Sea Storm

Haila Eggleton-MacKay

© Copyright 2007 by Haila Eggleton-MacKay

Photo of Old Yeller at anchor.

What should have been a pleasant sail up the coast suddenly turns into a tempest.  Faced with this harrowing situation, we rely solely on our sturdy boat Old Yeller and ourselves to make it through this ordeal and to safety.

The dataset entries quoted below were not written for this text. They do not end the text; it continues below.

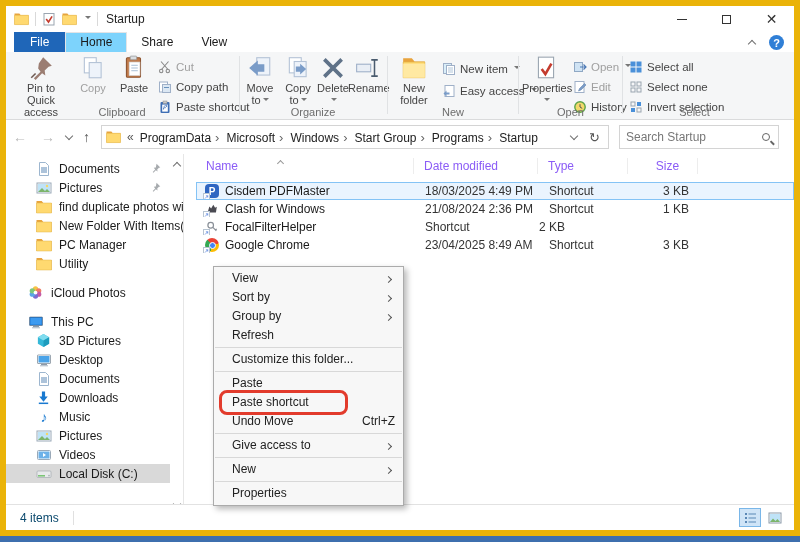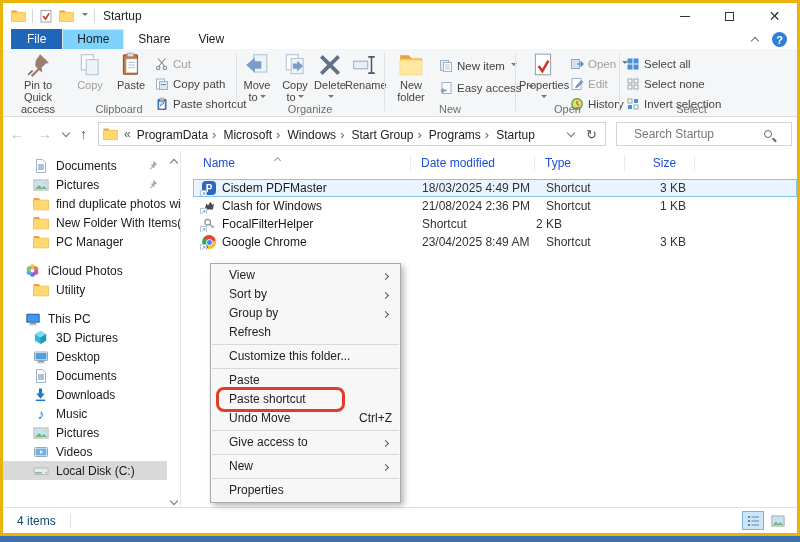--- a/index.html
+++ b/index.html
@@ -1,19 +1,19 @@
 <!DOCTYPE html>
 <html><head>
 <meta charset="utf-8">
 <style>
   * { margin:0; padding:0; box-sizing:border-box; }
   html,body { width:800px; height:542px; overflow:hidden; }
   body { font-family:"Liberation Sans", sans-serif; font-size:12px; color:#1a1a1a; background:#3e6fae; }
 
-  .window { position:absolute; left:0; top:0; width:800px; height:536px; background:#fff; border:3px solid #eab308; }
+  .window { position:absolute; left:0; top:0; width:800px; height:536px; background:#fff; border:6px solid #eab308; }
 
   
   .titlebar { position:absolute; left:0; top:0; width:100%; height:26px; background:#fff; display:flex; align-items:center; }
   .qat { display:flex; align-items:center; gap:6px; padding-left:8px; }
   .qat-sep { width:1px; height:14px; background:#d9d9d9; }
   .title-text { margin-left:8px; color:#222; }
   .win-controls { position:absolute; right:0; top:0; height:26px; display:flex; }
   .wc { width:45px; height:26px; display:flex; align-items:center; justify-content:center; color:#333; font-size:13px; }
   .wc .box { width:9px; height:9px; border:1px solid #333; }
   .wc .line { width:10px; height:1px; background:#333; }
@@ -46,41 +46,41 @@
   
   .navrow { position:absolute; left:0; top:114px; width:100%; height:34px; background:#fff; display:flex; align-items:center; }
   .nav-btn { font-size:14px; color:#b9b9b9; padding:0 7px; }
   .nav-btn.en { color:#555; }
   .addr-box { width:508px; height:24px; border:1px solid #d4d4d4; display:flex; align-items:center; padding:0 4px; margin-left:4px; }
   .crumb { padding:0 2px; white-space:nowrap; color:#222; }
   .crumb::before { content:"\203A"; color:#666; padding-right:7px; font-size:13px; }
   .crumb.first::before { content:""; padding:0; }
   .addr-right { margin-left:auto; display:flex; align-items:center; gap:8px; }
   .refresh { font-size:13px; color:#555; padding:0 4px; }
-  .search-box { width:176px; height:24px; border:1px solid #d4d4d4; margin-left:10px; display:flex; align-items:center; padding:0 17px; }
+  .search-box { width:160px; height:24px; border:1px solid #d4d4d4; margin-left:10px; display:flex; align-items:center; padding:0 6px; }
   .search-box input { border:none; outline:none; flex:1; font-family:"Liberation Sans",sans-serif; font-size:12px; color:#444; width:100px; }
   .search-box input::placeholder { color:#777; opacity:1; }
   .mag { width:8px; height:8px; border:1.5px solid #666; border-radius:50%; position:relative; margin-right:2px; }
   .mag::after { content:""; position:absolute; width:5px; height:1.5px; background:#666; transform:rotate(45deg); left:7px; top:8px; }
 
   
   .main { position:absolute; left:0; top:148px; width:100%; height:362px; display:flex;gap:12px; }
   .sidebar { width:178px; height:100%; position:relative; border-right:1px solid #e6e6e6; overflow:hidden; }
   .sb-item { height:19px; display:flex; align-items:center; padding-left:30px; position:relative; white-space:nowrap; overflow:hidden; }
   .sb-item.lvl1 { padding-left:22px; }
   .sb-item.sel { background:#d9d9d9; width:164px; }
   .sb-item .sb-ic { width:16px; height:16px; margin-right:7px; flex:none; display:inline-flex; }
   .sb-item .pin-ic { position:absolute; right:22px; top:4px; width:11px; height:11px; opacity:.75; }
   .gap1 { margin-top:10px; }
   .sb-scroll-up { position:absolute; right:3px; top:4px; }
   .sb-scroll-dn { position:absolute; right:3px; bottom:4px; }
 
   
   .filearea { flex:1; position:relative; background:#fff; }
-  .cols { display:flex; height:24px; align-items:center; color:#1d4ed8; position:relative; }
+  .cols { display:flex; height:24px; align-items:center; color:#8b5cf6; position:relative; }
   .col { padding-left:10px; border-right:1px solid #ededed; height:16px; line-height:16px; }
   .col.c-name { width:218px; }
   .col.c-date { width:124px; }
   .col.c-type { width:90px; }
   .col.c-size { width:70px; text-align:center; }
   .sort-caret { position:absolute; left:82px; top:1px; }
   .sort-caret .chev { width:5px; height:5px; border-color:#999; }
   .rows { margin-top:4px; }
   .row { display:flex; height:18px; align-items:center; border:1px solid transparent; }
   .row.selected { background:#eaf4fe; border-color:#84c3f5; }
@@ -479,42 +479,42 @@
       </div>
       <div class="sb-item">
         <span class="sb-ic">
             <svg width="16" height="16" viewBox="0 0 16 15">
               <path fill="#e8a33d" d="M.5 1.5h5.2l1.6 2h8.2v10H.5z"></path>
               <path fill="#ffd970" stroke="#e3b74a" stroke-width=".5" d="M.5 3.5h15v10H.5z"></path>
             </svg>
           </span>
         <span class="sb-label">PC Manager</span>
       </div>
+      <div class="sb-item">
+        <span class="sb-ic">
+            <svg width="16" height="16" viewBox="0 0 16 15">
+              <path fill="#e8a33d" d="M.5 1.5h5.2l1.6 2h8.2v10H.5z"></path>
+              <path fill="#ffd970" stroke="#e3b74a" stroke-width=".5" d="M.5 3.5h15v10H.5z"></path>
+            </svg>
+          </span>
+        <span class="sb-label">Utility</span>
+      </div>
       <div class="sb-item lvl1 gap1">
         <span class="sb-ic">
             <svg width="15" height="15" viewBox="0 0 16 16">
               <circle cx="8" cy="4.2" r="2.8" fill="#f6c344"></circle>
               <circle cx="11.4" cy="6.2" r="2.8" fill="#ee7c66"></circle>
               <circle cx="11.4" cy="9.8" r="2.8" fill="#c65ba5"></circle>
               <circle cx="8" cy="11.8" r="2.8" fill="#7e6bd0"></circle>
               <circle cx="4.6" cy="9.8" r="2.8" fill="#5aa7e8"></circle>
               <circle cx="4.6" cy="6.2" r="2.8" fill="#7ec77a"></circle>
               <circle cx="8" cy="8" r="2" fill="#fff"></circle>
             </svg>
           </span>
         <span class="sb-label">iCloud Photos</span>
-      </div>
-      <div class="sb-item">
-        <span class="sb-ic">
-            <svg width="16" height="16" viewBox="0 0 16 15">
-              <path fill="#e8a33d" d="M.5 1.5h5.2l1.6 2h8.2v10H.5z"></path>
-              <path fill="#ffd970" stroke="#e3b74a" stroke-width=".5" d="M.5 3.5h15v10H.5z"></path>
-            </svg>
-          </span>
-        <span class="sb-label">Utility</span>
       </div>
       <div class="sb-item lvl1 gap1">
         <span class="sb-ic">
             <svg width="16" height="16" viewBox="0 0 16 16">
               <rect x="1.5" y="3" width="13" height="8.5" rx=".5" fill="#1c78d4" stroke="#5a6b7c" stroke-width=".6"></rect>
               <rect x="2.5" y="4" width="11" height="6.5" fill="#3c9af0"></rect>
               <rect x="5" y="12" width="6" height="1.2" fill="#8b9aa9"></rect>
               <rect x="4" y="13.3" width="8" height="1" fill="#aab6c2"></rect>
             </svg>
           </span>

It was early March when we set sail from St. Augustine Florida. We’re nicely making way, navigating the inlet, out to the open sea beyond. I call out to the captain, “Look David, we’ve got a porpoise off the port bow.” An appearance of the sailors perennial good luck talisman had us smiling at our good fortune. “How’s that for a good sign?” I joked. The weather forecast had predicted ideal conditions for the next leg of our cruise northward. Fair winds on a broad reach sail, perfect for our casual three-day run up to Charleston, South Carolina.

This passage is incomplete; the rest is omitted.